MAS, being competitive and back on the recovery track, would pose a threat to AirAsia, especially in the domestic market where Firefly operates from both Skypark (Subang) and KLIA.
This could be the motivation for Fernandes to be in MAS so as to “control” its growth.
We all know how Fernades has played out MAS, first with the Sabah and Sarawak routes, then the Singapore route. This could be another game that could finally check-mate MAS.
And what about Firefly?
We haven’t heard a spokesman from this outfit being given a fair airing, have we?
I am sure they will have a thing to say. Why ask Firefly to compete with Silk Air and not offer LCC services?
Fernandes must have asked and demanded for a clear product offering by MAS and AirAsia – in other words: you, MAS, get out from the low-cost carrier market and give us the monopoly.

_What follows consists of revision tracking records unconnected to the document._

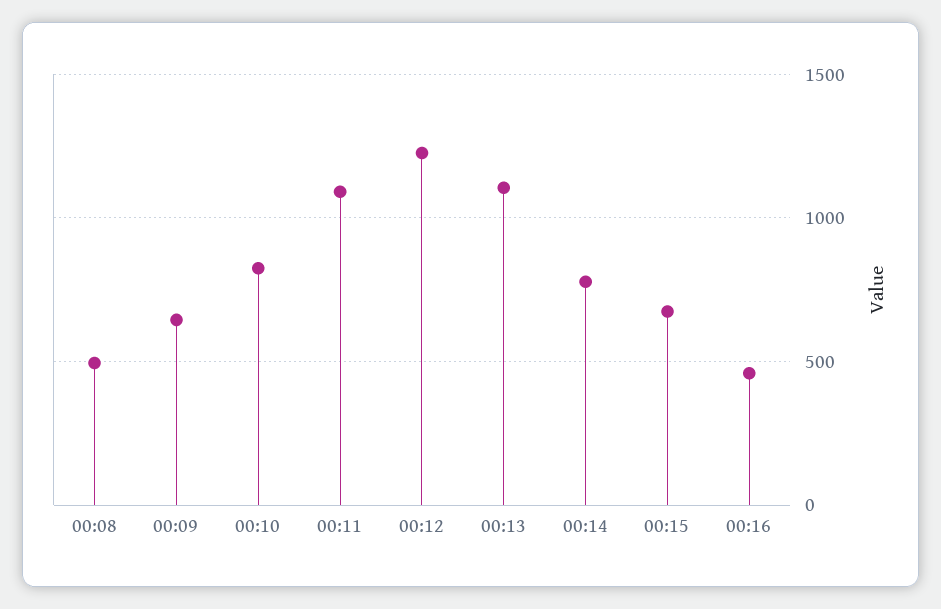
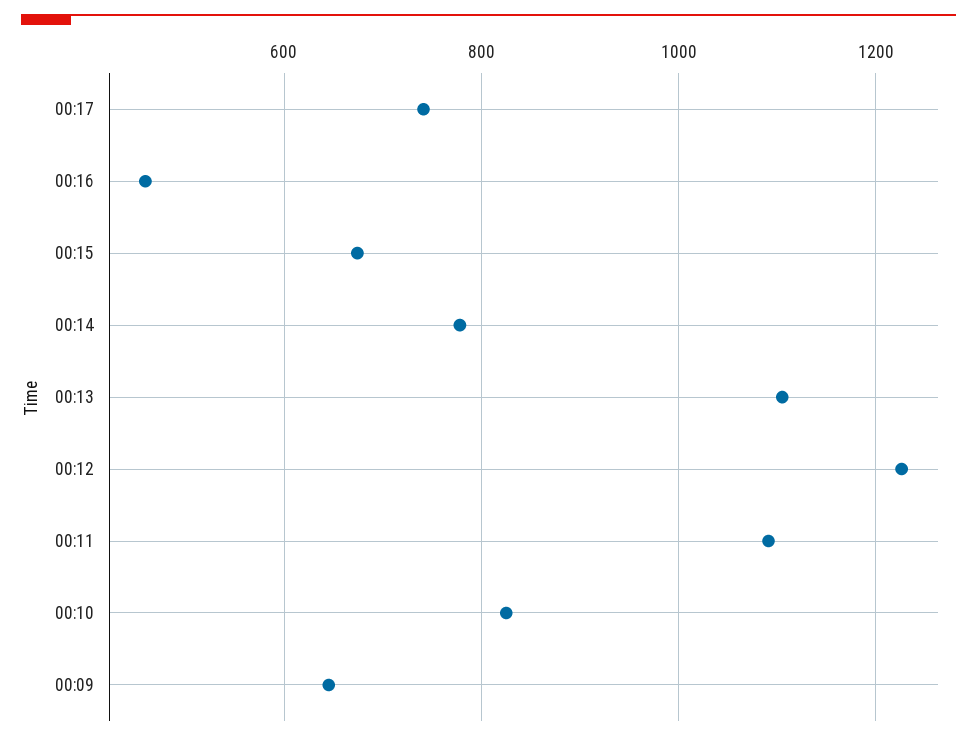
00:08: 500 -> none
00:17: none -> 740

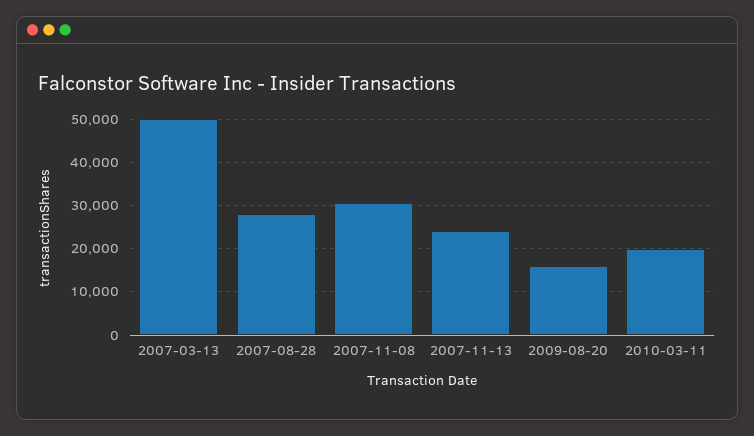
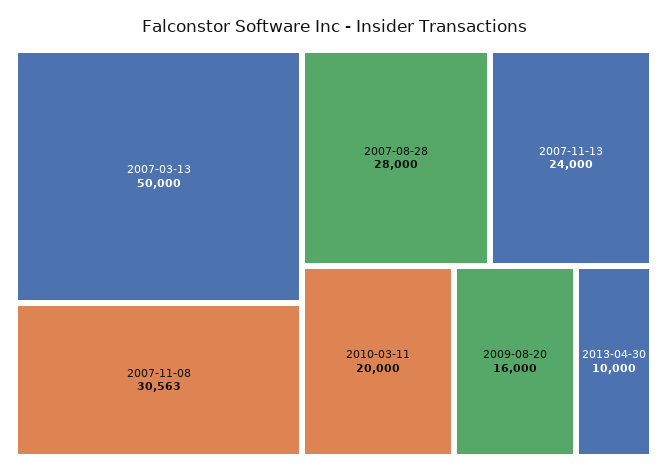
2013-04-30: none -> 10000

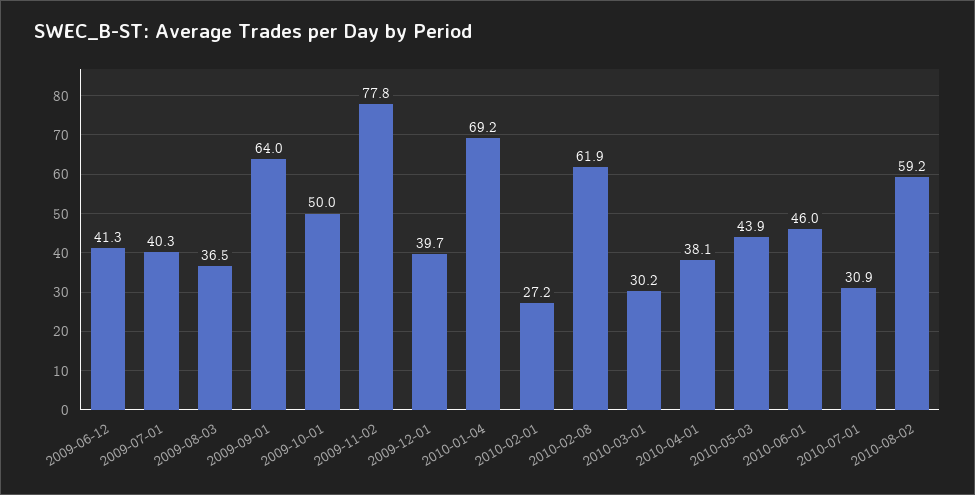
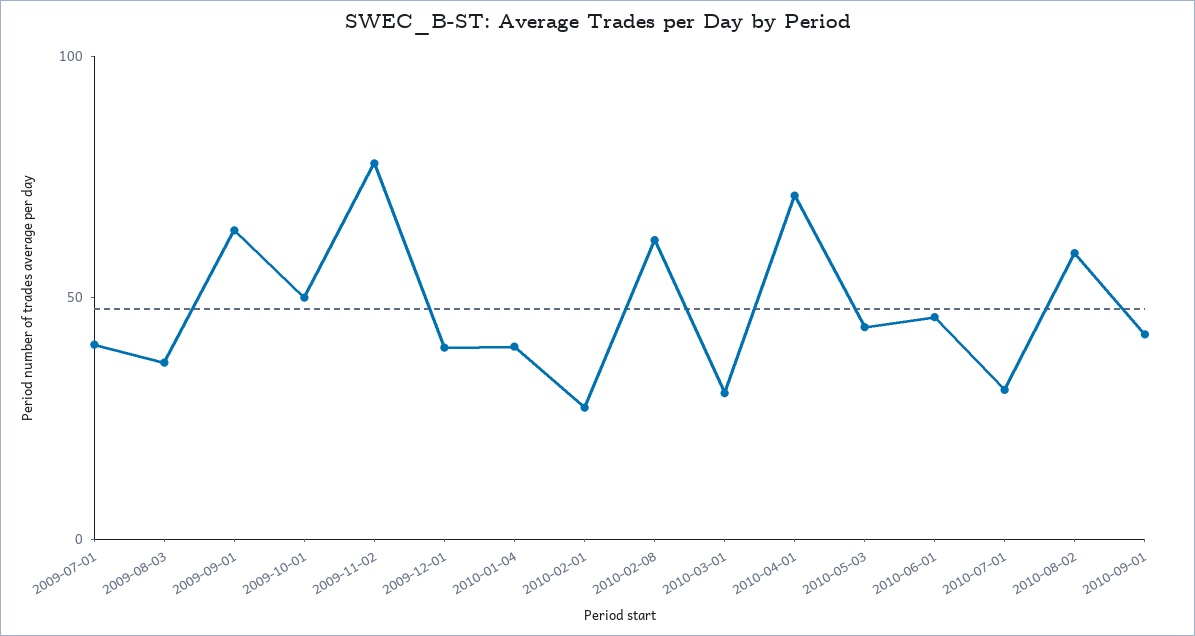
2009-06-12: 41.3 -> none
2010-01-04: 69.2 -> 40
2010-04-01: 38.1 -> 70
2010-09-01: none -> 40

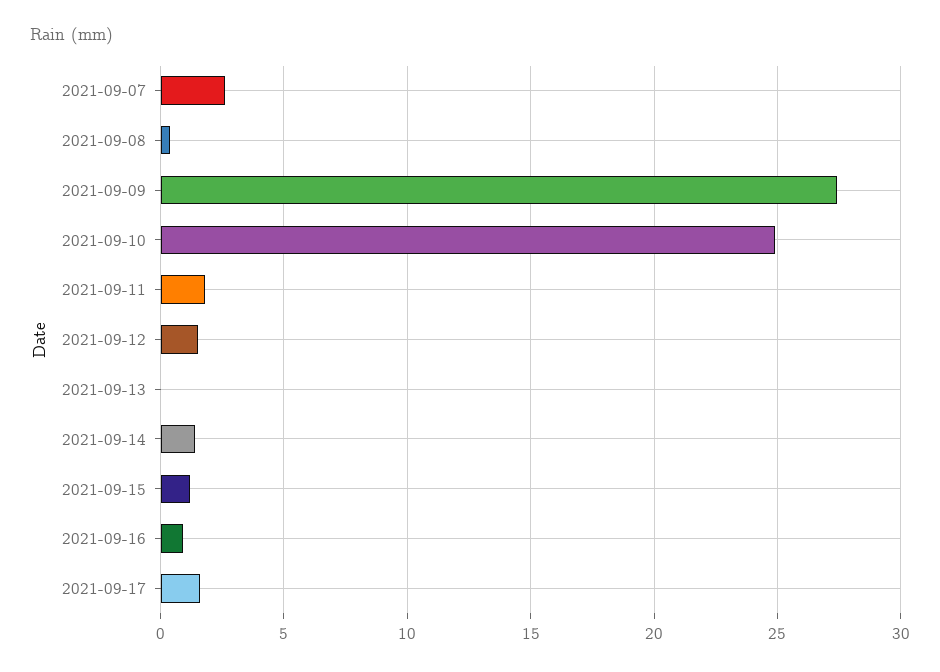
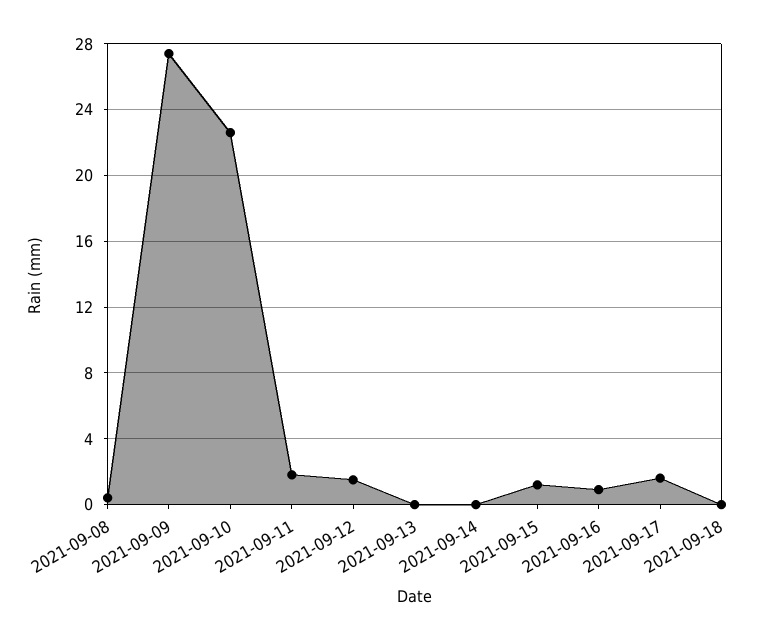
2021-09-07: 2.5 -> none
2021-09-10: 25 -> 22.5
2021-09-14: 1.5 -> 0
2021-09-18: none -> 0

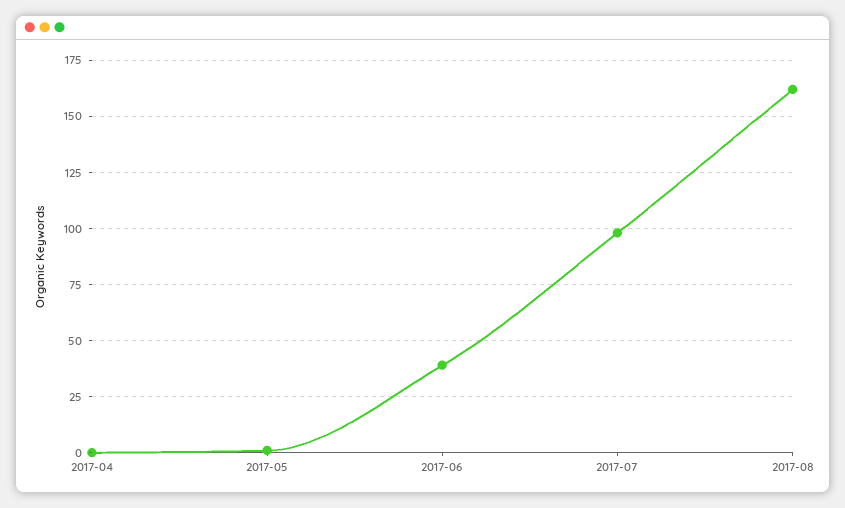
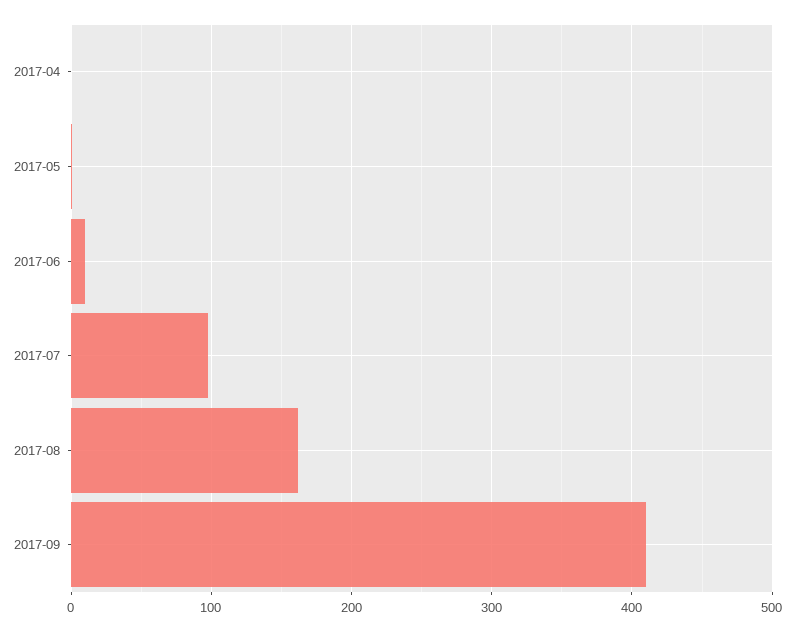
2017-06: 40 -> 10
2017-09: none -> 410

And you know what must be done next, don’t you? Remove Firefly.
Consolidating grip on industry
Fernandes’ demand for clear product segmentation effectively removes MAS and AirAsia from destructive competition.
Poor Firefly will be realigned as a regional full-service carrier, conceding more yields to AirAsia.
Those who left AirAsia to join Firefly will now find themselves back under the whip-lashing AirAsia supervisors.
The clear mandate given by Khazanah Nasional Bhd for AirAsia to be the only low-cost carrier in Malaysia should allow it space to consolidate its grip on the low-cost market.
In other words, AirAsia has the monopoly.
But how was Khazanah able to persuade Fernandes? I don’t think it’s bully tactics. Fernandes can’t be cowed into accepting something that is not profitable to him.
He has clashed with the government on many issues – ownership over the name of F1 team, aerobridges, moving AirAsia headquarters elsewhere, and other issues.
So what profit can AirAsia extract once Khazanah play ball?
AirAsia management now confident
Well, immediately I think, those problems connected to its airport-related battles such as the use of aerobridges at the new LCCT (low-cost carrier terminal), being forced to move from Kota Kinabalu International Airport or even trying to get the name changed from KLIA2 to LCCT2, will now likely be a significantly less arduous task than before.
AirAsiaX will likely be reapplying for the much-fought-for Sydney route, something that management is more confident now of getting.
With this share swap, where the government owns more of AirAsia, AirAsia acquires an almost new national identity.
Now it can get voting rights on landing and flight routes. Not unlike those “pendatang haram” getting ICs and getting rights to vote.
So for AirAsia, having Khazanah as its substantial shareholder is a strategic move. Overnight political lobbying and fighting for routes and infrastructure have disappeared.
It now frees up AirAsia’s management resources as now its management can focus on other regional joint ventures like Japan instead of having to fight in its own territory.